**Your instructions**. Output each of the entries exactly, skipping every picture they contain.

**Data to process**.
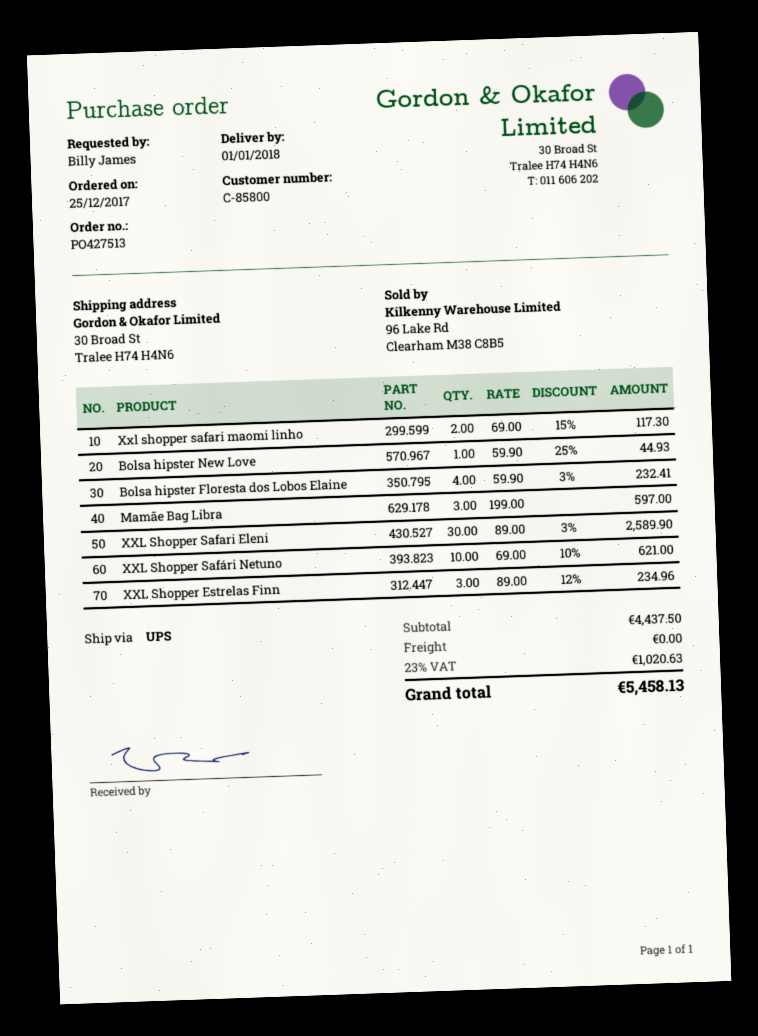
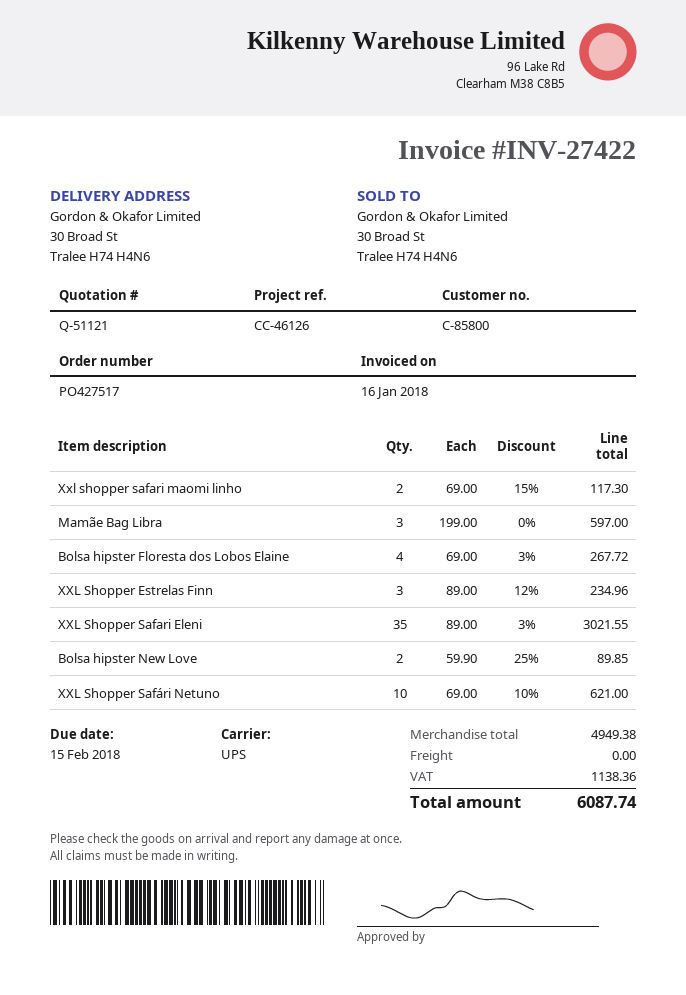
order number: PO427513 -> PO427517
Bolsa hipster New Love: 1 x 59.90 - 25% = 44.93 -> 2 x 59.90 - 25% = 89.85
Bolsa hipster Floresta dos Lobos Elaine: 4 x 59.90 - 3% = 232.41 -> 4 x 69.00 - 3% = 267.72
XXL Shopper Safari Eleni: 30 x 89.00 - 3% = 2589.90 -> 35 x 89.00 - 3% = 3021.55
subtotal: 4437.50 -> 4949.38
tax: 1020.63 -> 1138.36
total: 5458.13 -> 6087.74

**Response below**.
order number: PO427513 -> PO427517
Bolsa hipster New Love: 1 x 59.90 - 25% = 44.93 -> 2 x 59.90 - 25% = 89.85
Bolsa hipster Floresta dos Lobos Elaine: 4 x 59.90 - 3% = 232.41 -> 4 x 69.00 - 3% = 267.72
XXL Shopper Safari Eleni: 30 x 89.00 - 3% = 2589.90 -> 35 x 89.00 - 3% = 3021.55
subtotal: 4437.50 -> 4949.38
tax: 1020.63 -> 1138.36
total: 5458.13 -> 6087.74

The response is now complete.